This project compares the effectiveness of various methods of Anomaly Detection for intraday individual stock prices. Methods contrasted include statistical such as ARIMA and Histogram; Proximity, Clustering, and angle-based methods such as k-NN Distance, Local Outlier Factor, and Clustering-Based Local Outlier Factor, and Angle-based Outlier Detection; classification based methods such as Isolation Forest and One-class SVM Detector; the dimensionality reduction method of Principal Component Analysis; and finally neural network related methods such as Autoencoders and Deep Support Vector Data Description.

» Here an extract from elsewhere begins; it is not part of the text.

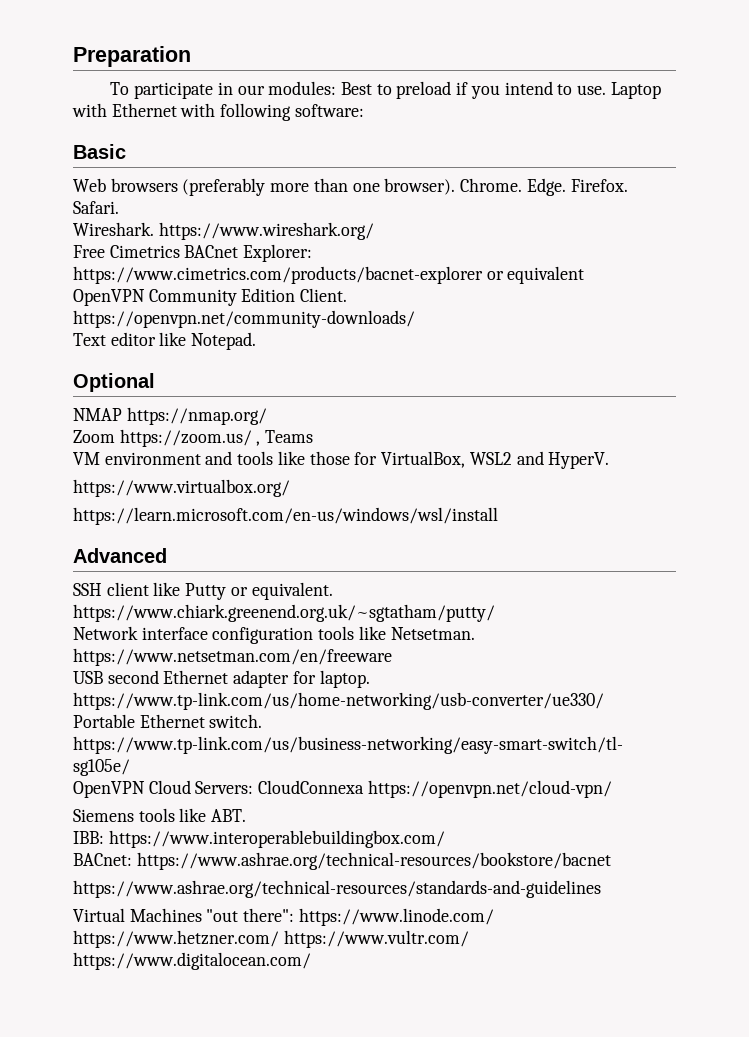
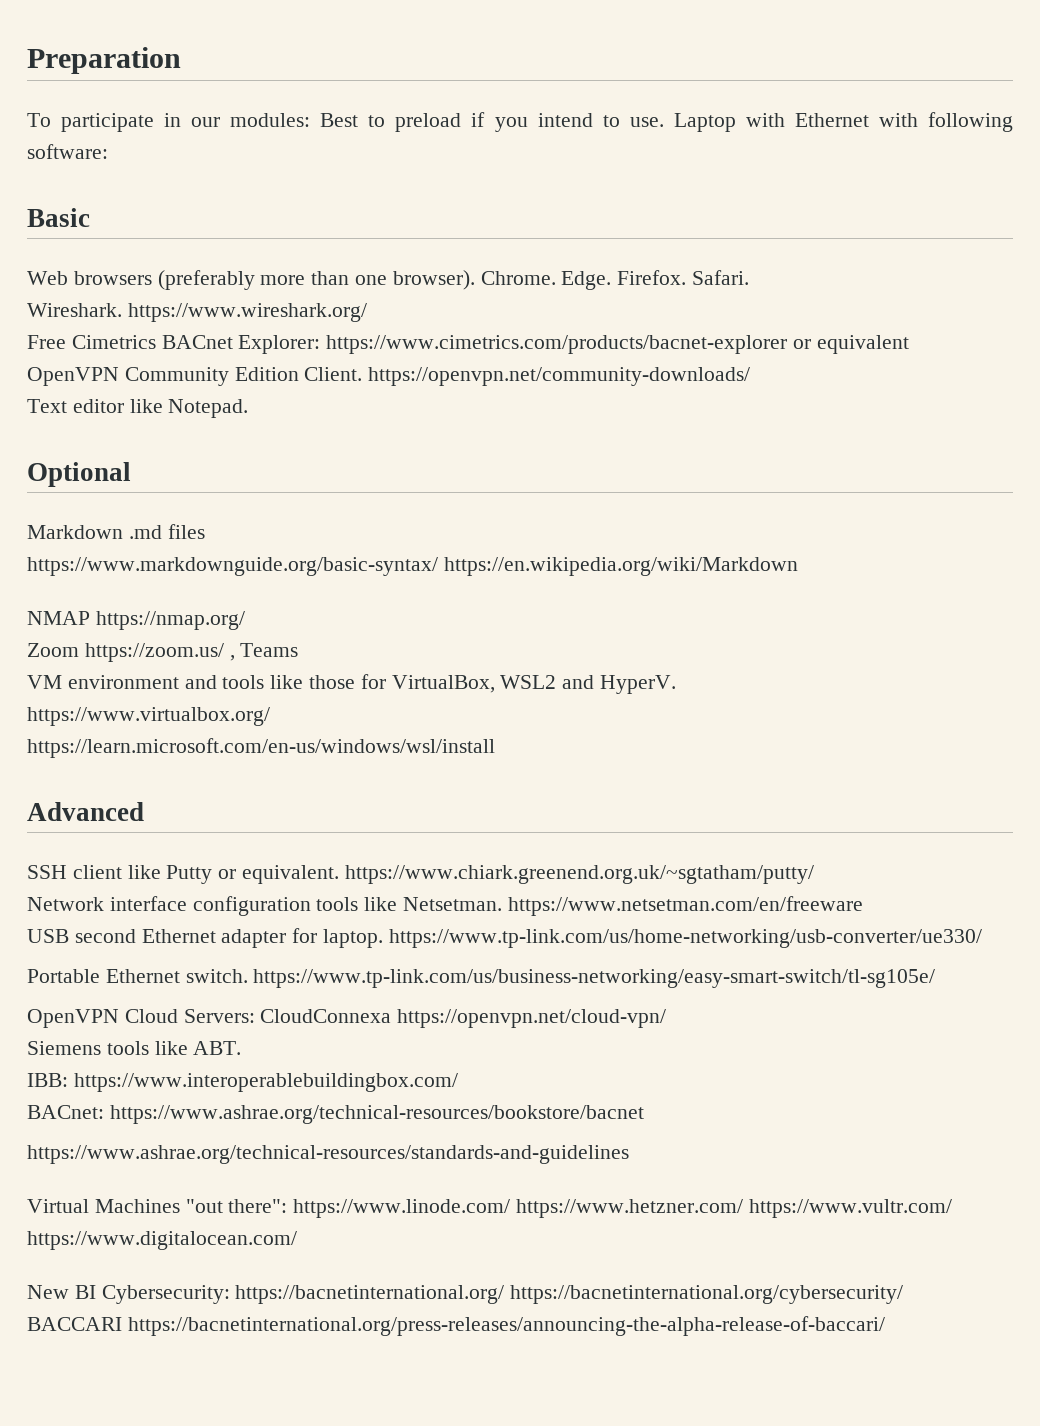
+ Markdown .md files
+ https://www.markdownguide.org/basic-syntax/ https://en.wikipedia.org/wiki/Markdown
+ New BI Cybersecurity: https://bacnetinternational.org/ https://bacnetinternational.org/cybersecurity/
+ BACCARI https://bacnetinternational.org/press-releases/announcing-the-alpha-release-of-baccari/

In stock price time series, “normal” or “outlier” labeled results for training and validation are generally unavailable, necessitating an unsupervised learning method. Unsupervised anomaly detection methods implicitly assume that the normal objects are somewhat “clustered.” Given the unsupervised nature of stock price anomalies, we try to detect all three types of (global, conditional, and collective) outliers in entirely artificially constructed situations. We then inject outliers into the actual stock prices of Nikkei 225 constituents using minute intervals over two years. The PDF file AnomalyDetectionIntraDayStockPrices.pdf contains a comparison of the effectiveness of the different anomaly detection methods.
data/prices/
- raw minute price data in csv format (not included due to licensing)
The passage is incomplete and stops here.